The Cayman Islands has not adopted the UNCITRAL Model Law on Cross Border Insolvency but the Cayman Islands courts are very familiar with dealing with cross border proceedings. Most companies incorporated in the Cayman Islands have their assets and operations abroad so there is almost no such thing as a purely domestic proceeding. As a result, and as can be seen from this decision, the Cayman Islands courts are very keen to promote comity in cross border insolvency proceedings regardless of whether the company in question is incorporated in the Cayman Islands or otherwise.
Applicable legislation
Mr Picard’s application to the Cayman Islands courts for assistance was made pursuant to Part XVII of the Law which sets out express provisions dealing with international cooperation and the manner in which the Cayman Islands courts can give statutory assistance to 'foreign representatives'. These provisions are loosely based on the now-repealed section 304 of the US Bankruptcy Code and apply to overseas companies that are in bankruptcy proceedings outside of the Cayman Islands.
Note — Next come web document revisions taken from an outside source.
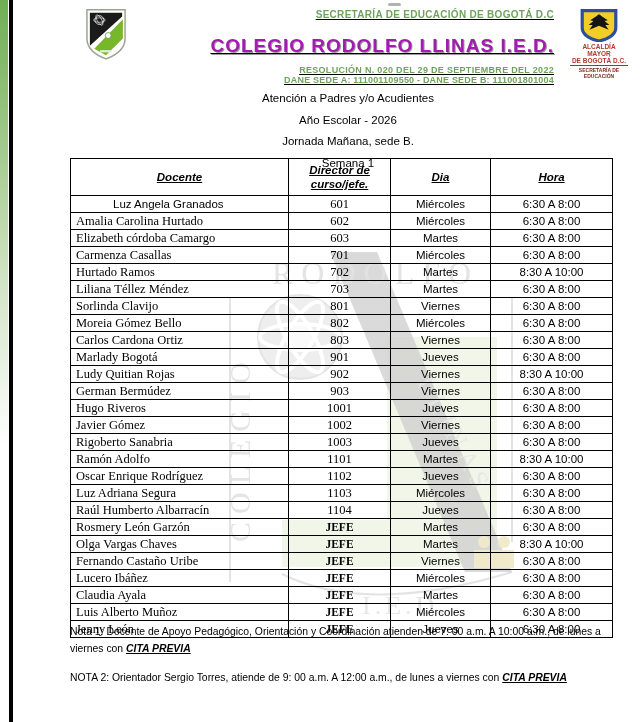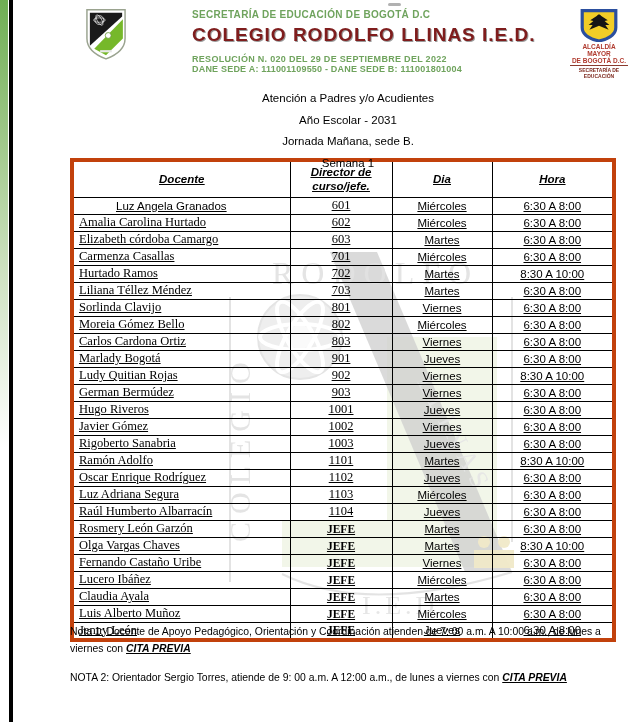"SECRETARÍA DE EDUCACIÓN DE BOGOTÁ" .hdr-text { left: 192px -> 182px; text-align: left -> right; text-decoration: none -> underline }
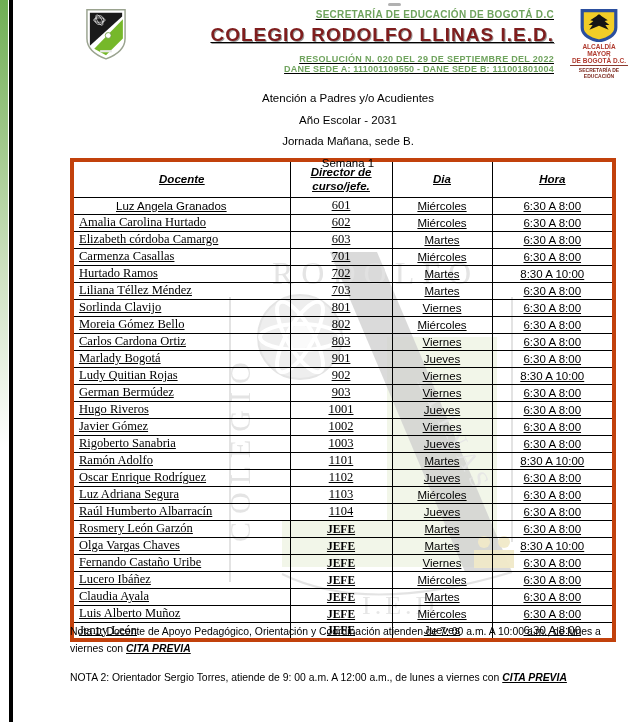"COLEGIO RODOLFO LLINAS I.E.D." .hdr-school { color: #7f1d1d -> #a21caf; margin-top: 4px -> 15px }
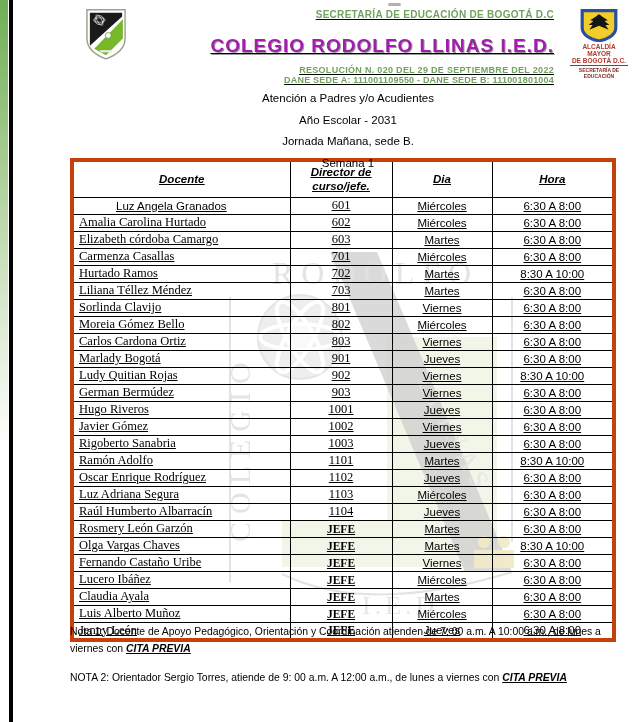"Año Escolar - 2031" div.doc-title-line { text: 2031 -> 2026 }
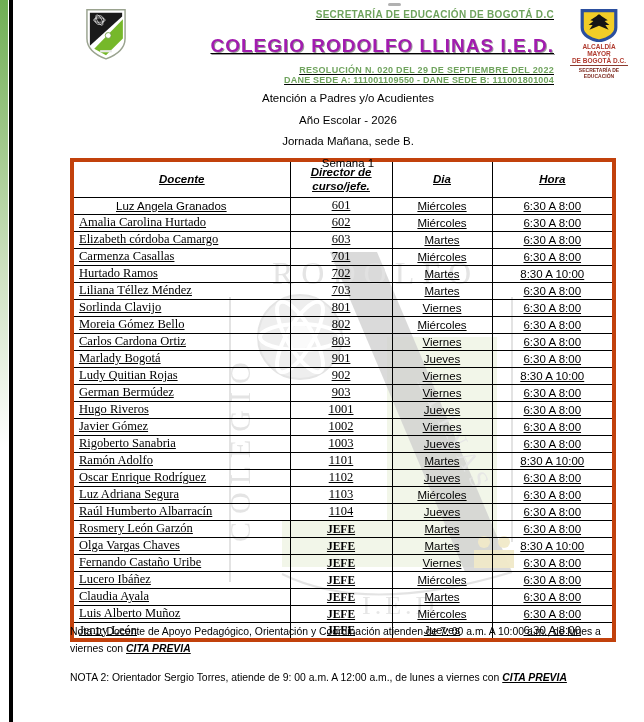"Docente" table.sched { border: 4px solid #c2410c -> 1px solid #c2410c; text-decoration: underline -> none }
They have no application to Cayman Islands incorporated companies even where those companies have been placed into insolvency proceedings in another jurisdiction.
Section 241 of the Law provides that the court may make orders ancillary to a foreign bankruptcy proceeding for the purposes of:
a) Recognising the right of a foreign representative to act in the Cayman Islands on behalf of a foreign debtor1 (s. 241(1)(a)).
b) Granting a stay on commencement or continuation of legal proceedings and the enforcement of judgments against a debtor (s.241(1)(b) and (c)).
c) Permitting the foreign representative to examine any person in possession of information relating to the debtor and requiring the production of documents to the foreign representative (s.241(1)(d)).
d) Ordering the turnover to a foreign representative of any property belonging to a debtor (s. 241(1) (e)).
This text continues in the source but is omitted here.